[RECORDS FOR THIS TASK — start]

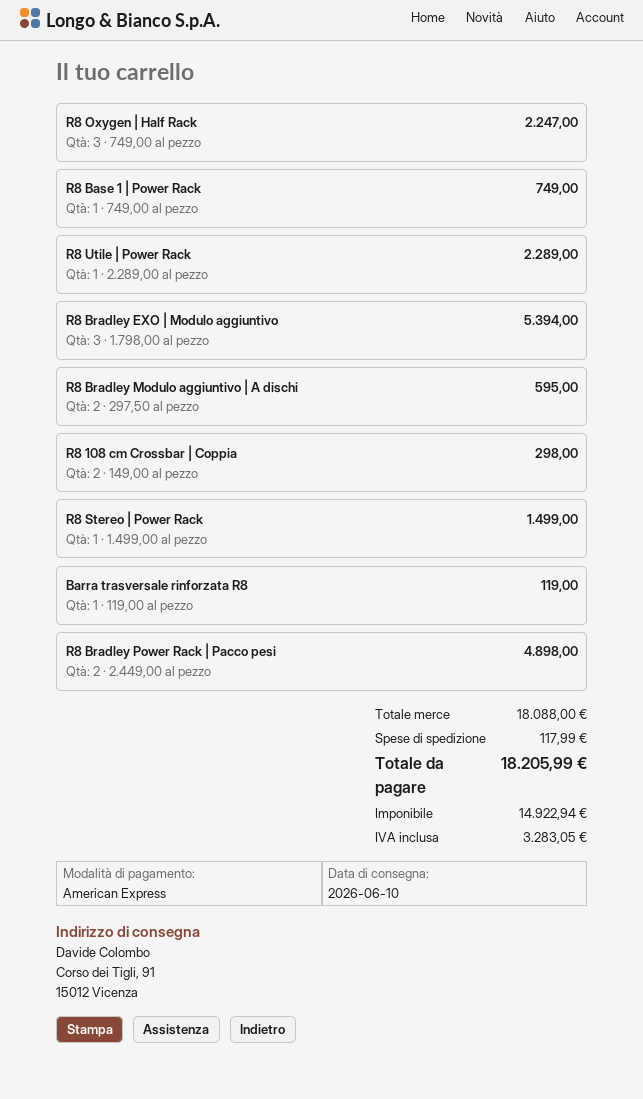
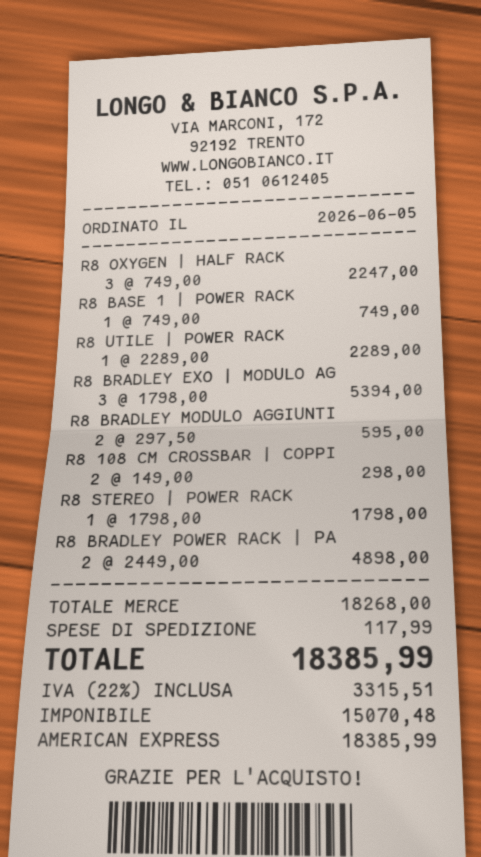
R8 Stereo | Power Rack: 1 x 1499.00 = 1499.00 -> 1 x 1798.00 = 1798.00
Barra trasversale rinforzata R8: 1 x 119.00 = 119.00 -> none
subtotal: 18088.00 -> 18268.00
net: 14922.94 -> 15070.48
tax: 3283.05 -> 3315.51
total: 18205.99 -> 18385.99

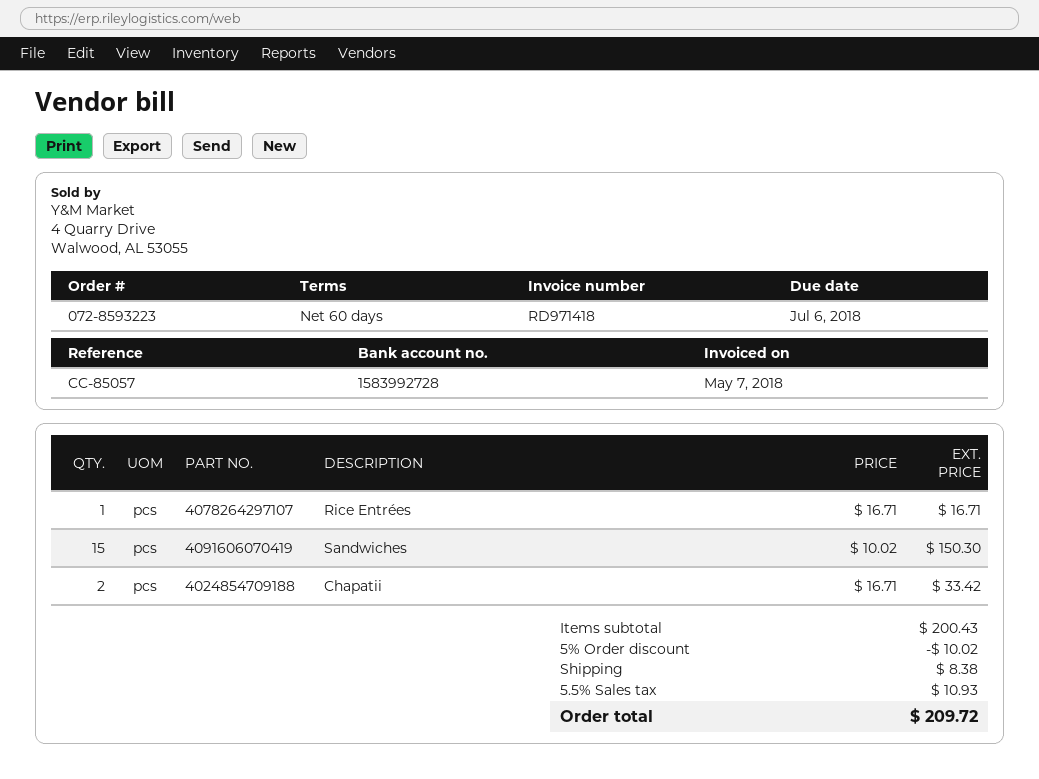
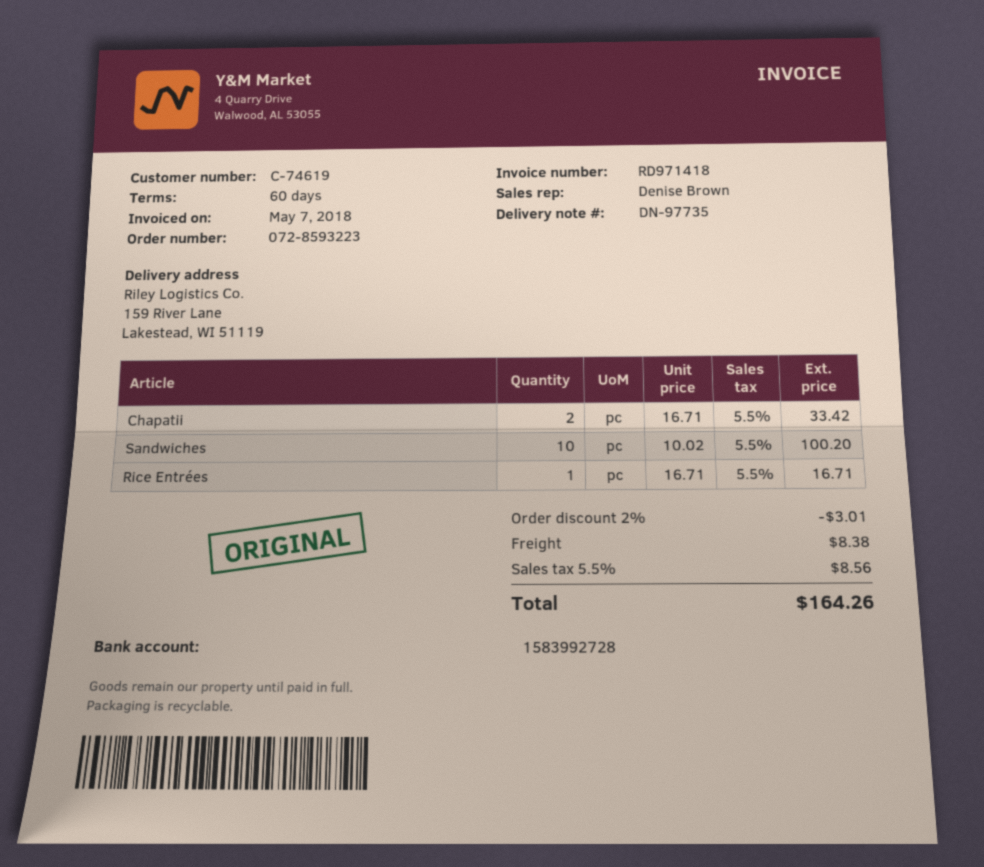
Sandwiches: 15 x 10.02 = 150.30 -> 10 x 10.02 = 100.20
discount: 5% = 10.02 -> 2% = 3.01
tax: 5.5% = 10.93 -> 5.5% = 8.56
total: 209.72 -> 164.26

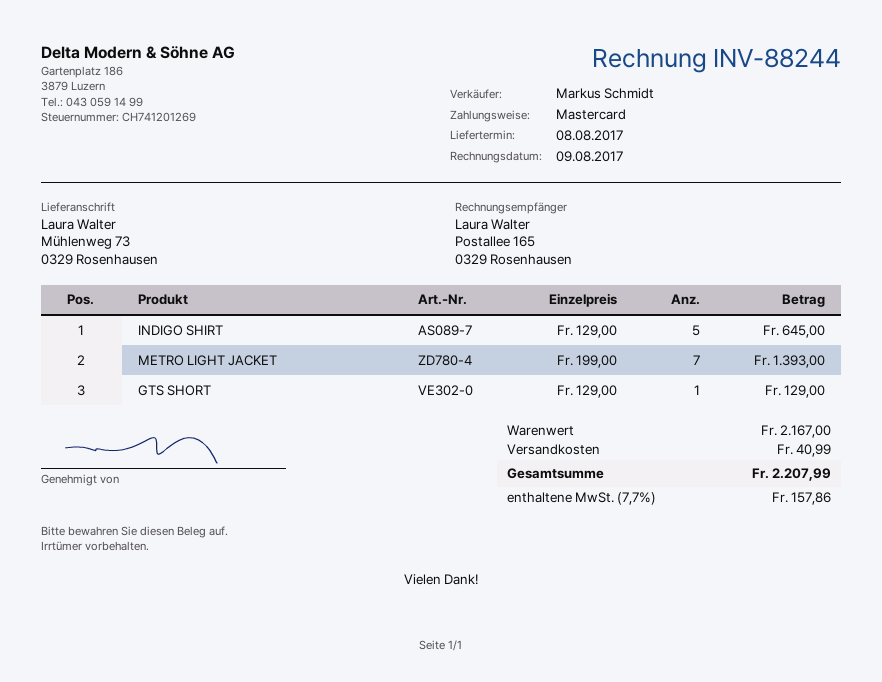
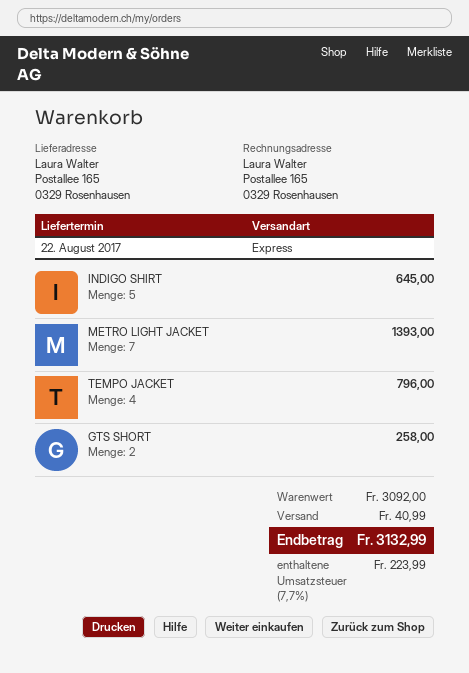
delivery date: 2017-08-08 -> 2017-08-22
ship to: Mühlenweg 73, 0329 Rosenhausen -> Postallee 165, 0329 Rosenhausen
GTS SHORT: 1 for 129.00 -> 2 for 258.00
TEMPO JACKET: none -> 4 for 796.00
subtotal: 2167.00 -> 3092.00
tax: 7.7% = 157.86 -> 7.7% = 223.99
total: 2207.99 -> 3132.99

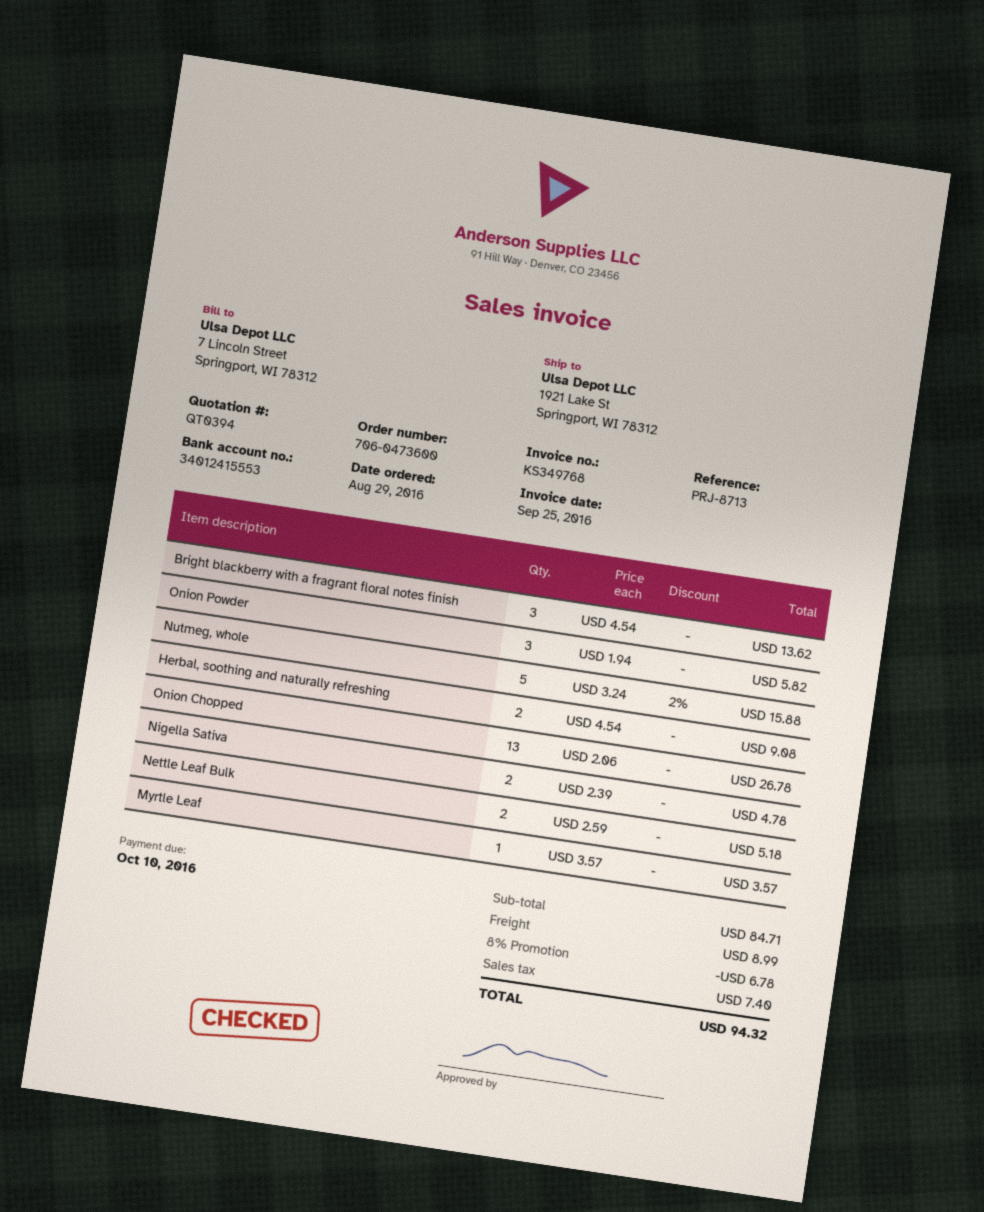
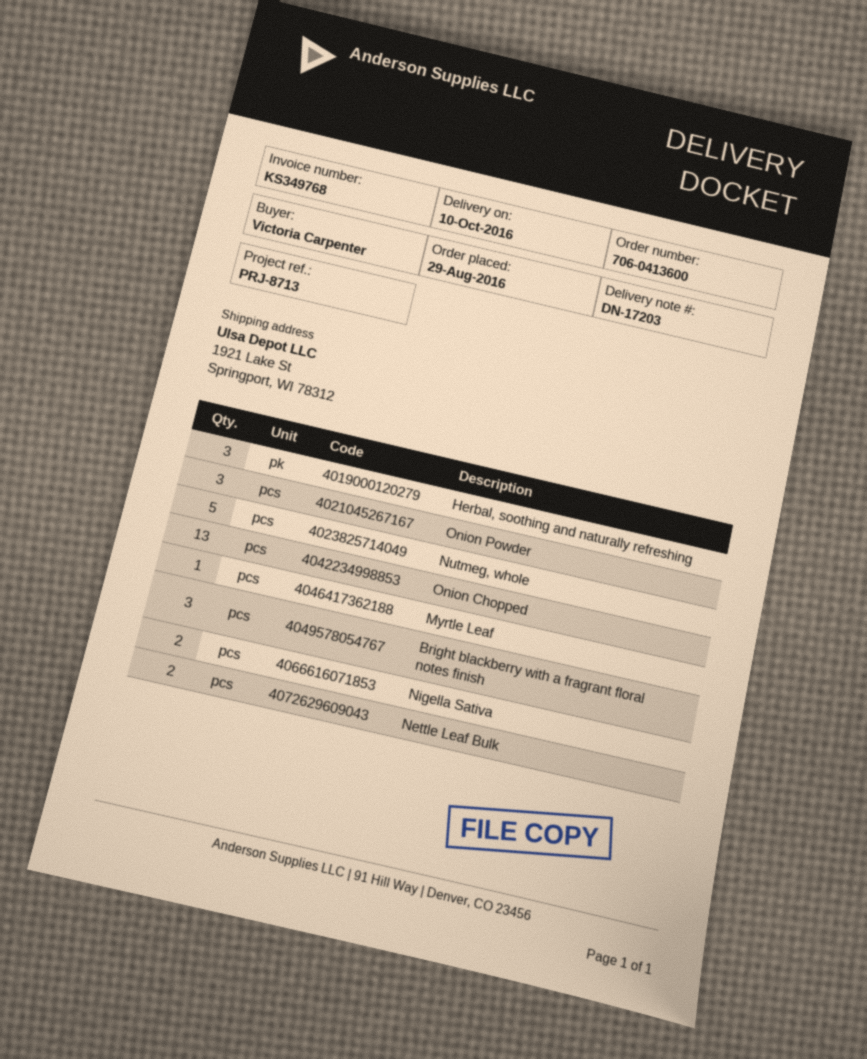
order number: 706-0473600 -> 706-0413600
Herbal, soothing and naturally refreshing: 2 -> 3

[RECORDS FOR THIS TASK — finish]

- WHAT THE TASK REQUIRES -
Every entry, word for word, should be given again; the pictures are not part of the copy.

- SOLUTION -
R8 Stereo | Power Rack: 1 x 1499.00 = 1499.00 -> 1 x 1798.00 = 1798.00
Barra trasversale rinforzata R8: 1 x 119.00 = 119.00 -> none
subtotal: 18088.00 -> 18268.00
net: 14922.94 -> 15070.48
tax: 3283.05 -> 3315.51
total: 18205.99 -> 18385.99

Sandwiches: 15 x 10.02 = 150.30 -> 10 x 10.02 = 100.20
discount: 5% = 10.02 -> 2% = 3.01
tax: 5.5% = 10.93 -> 5.5% = 8.56
total: 209.72 -> 164.26

delivery date: 2017-08-08 -> 2017-08-22
ship to: Mühlenweg 73, 0329 Rosenhausen -> Postallee 165, 0329 Rosenhausen
GTS SHORT: 1 for 129.00 -> 2 for 258.00
TEMPO JACKET: none -> 4 for 796.00
subtotal: 2167.00 -> 3092.00
tax: 7.7% = 157.86 -> 7.7% = 223.99
total: 2207.99 -> 3132.99

order number: 706-0473600 -> 706-0413600
Herbal, soothing and naturally refreshing: 2 -> 3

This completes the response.